Medienberichte: Mehr als 20 Tote bei Kämpfen zwischen Volksgruppen

Bei Kämpfen zwischen verschiedenen Volksgruppen auf dem Inselstaat Papua-Neuguinea im Pazifik sind mehr als 20 Menschen ums Leben gekommen.

Bei Kämpfen zwischen verschiedenen Volksgruppen auf dem Inselstaat Papua-Neuguinea im Pazifik sind mehr als 20 Menschen ums Leben gekommen.

Bei Kämpfen zwischen verschiedenen Volksgruppen in Papua-Neuguinea sind laut Medienberichten mindestens 20 Menschen getötet worden, darunter auch schwangere Frauen.

Das berichteten der australische Sender ABC und die papua-neuguineische Zeitung "Post-Courier" am Mittwoch. Die Zahl der Toten und die Zeitpunkte variierten in den Berichten.

Der Gouverneur der abgelegenen Hochlandregion Hela, Philip Undialu, sagte dem Sender ABC, am Montag seien 16 Menschen, darunter Frauen und Kinder, in dem Dorf Karida ums Leben gekommen. Er vermutete eine Vergeltungsaktion als Hintergrund. Bei einem vorangegangenen Gewaltausbruch seien sieben Menschen getötet worden. "Das ist in ein Massaker an unschuldigen Frauen und Kindern eskaliert", sagte Undialu.

Guerilla-Kriegsführung

Der "Post-Courier" aus Port Moresby berichtete, 24 Menschen seien in den Dörfern Karida und Peta seit Samstag getötet worden. Sechs Menschen seien am Samstag in der Nähe von Peta überfallen und getötet worden, sagte Polizeiinspektor Teddy Augwi der Zeitung. Die Familien der Opfer hätten sich am folgenden Tag mit Gewehren gerächt, und 16 bis 18 Menschen in Karida getötet, darunter auch Schwangere.

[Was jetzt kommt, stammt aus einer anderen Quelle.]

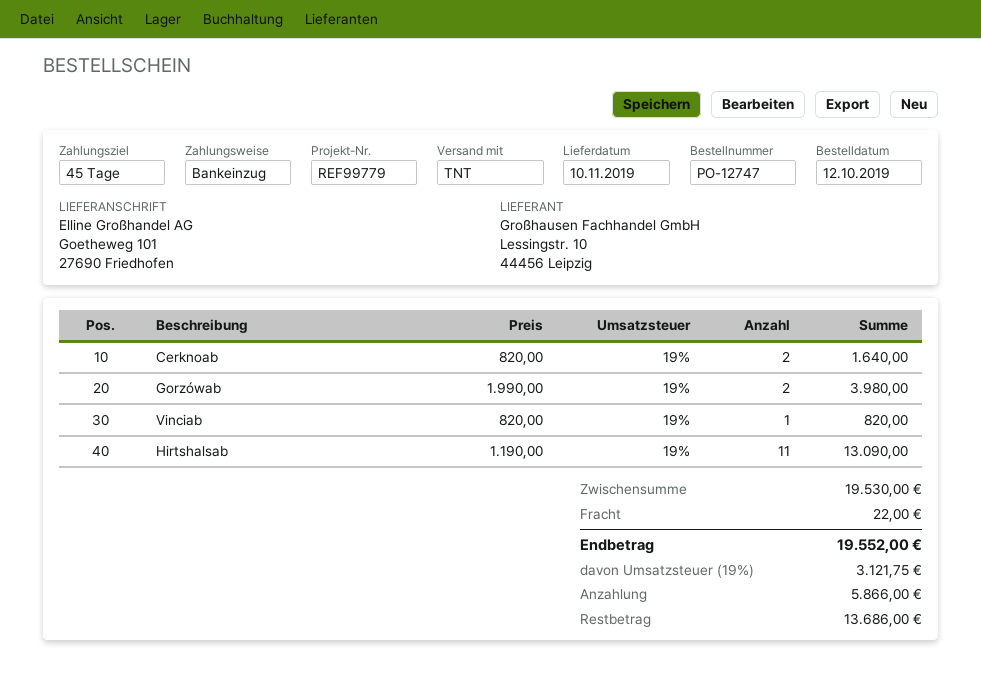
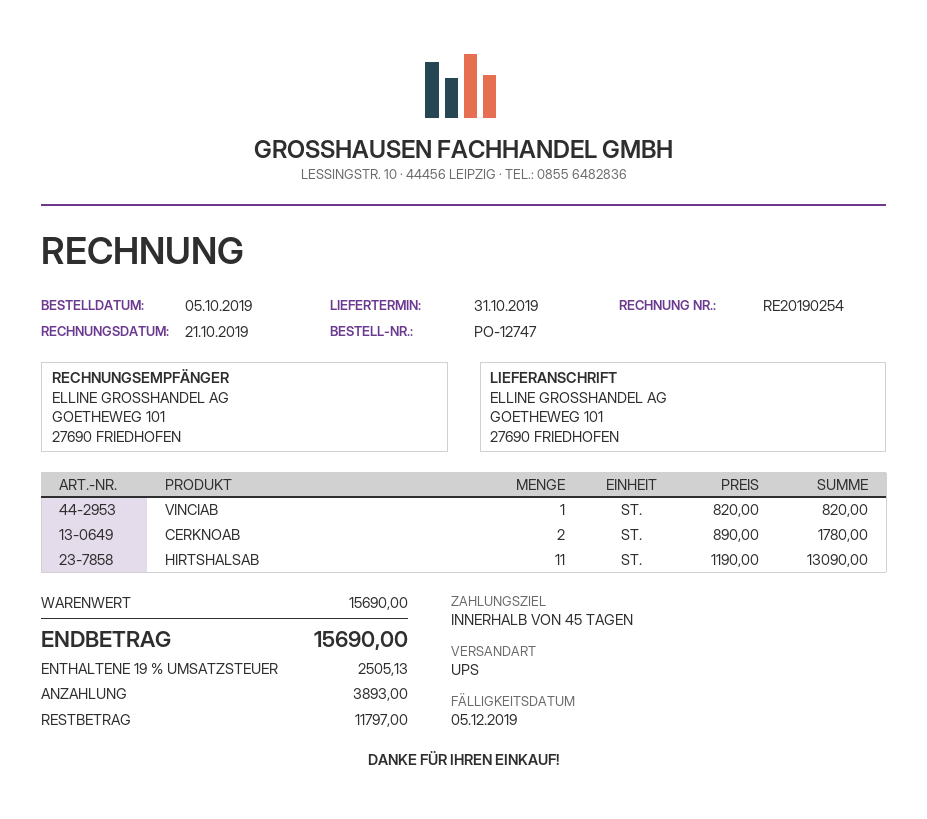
order date: 2019-10-12 -> 2019-10-05
delivery date: 2019-11-10 -> 2019-10-31
shipping method: TNT -> UPS
Cerknoab: 2 x 820.00 = 1640.00 -> 2 x 890.00 = 1780.00
Gorzówab: 2 x 1990.00 = 3980.00 -> none
subtotal: 19530.00 -> 15690.00
shipping: 22.00 -> none
tax: 19% = 3121.75 -> 19% = 2505.13
total: 19552.00 -> 15690.00
deposit: 5866.00 -> 3893.00
balance: 13686.00 -> 11797.00

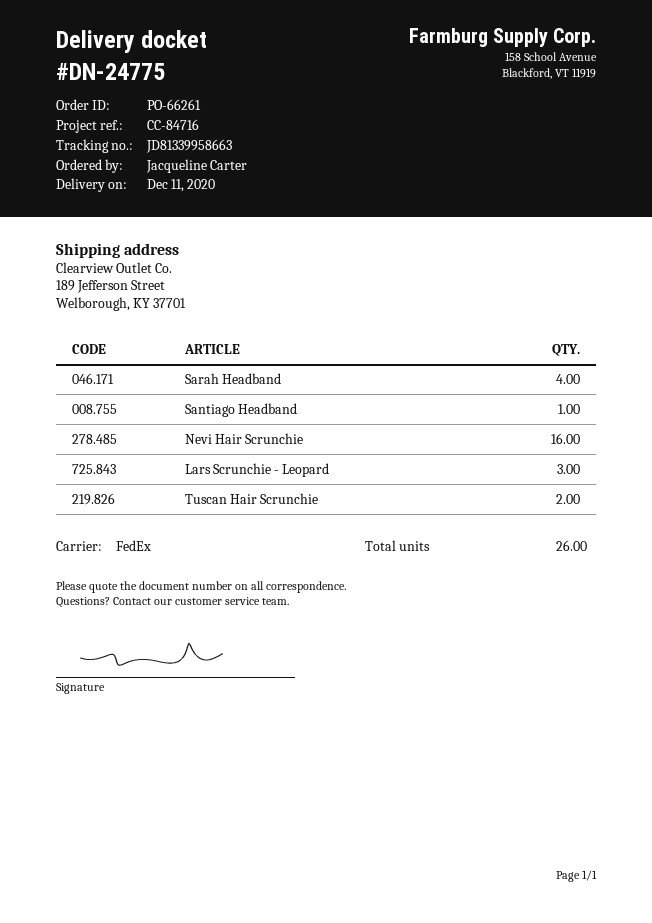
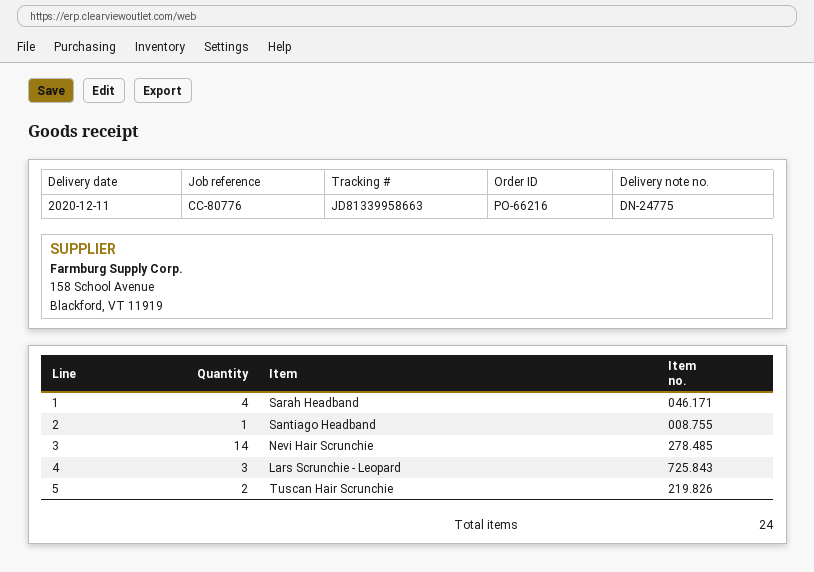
order number: PO-66261 -> PO-66216
reference: CC-84716 -> CC-80776
Nevi Hair Scrunchie: 16 -> 14
total quantity: 26 -> 24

"Das ist kein Kampf zwischen Indigenen, bei dem sich gegnerische Dorfbewohner gegenüberstehen", sagte Augwi. "Das ist ein Kampf mit Guerilla-Kriegsführung, das heisst, sie spielen Verstecken miteinander und überfallen ihre Feinde aus dem Hinterhalt." Viele Dorfbewohner seien vor der Gewalt geflohen.

Gewalt zwischen verschiedenen indigenen Völkern und Vergeltung für Verwandte sind in Papua-Neuguineas Landesinneren nicht unüblich. Ob es Festnahmen gegeben hatte, war am Mittwoch noch nicht klar. Ein Polizeisprecher war zunächst nicht zu erreichen. Der Ministerpräsident von Papua-Neuguinea sagte laut ABC, den Verantwortlichen könne die Todesstrafe drohen.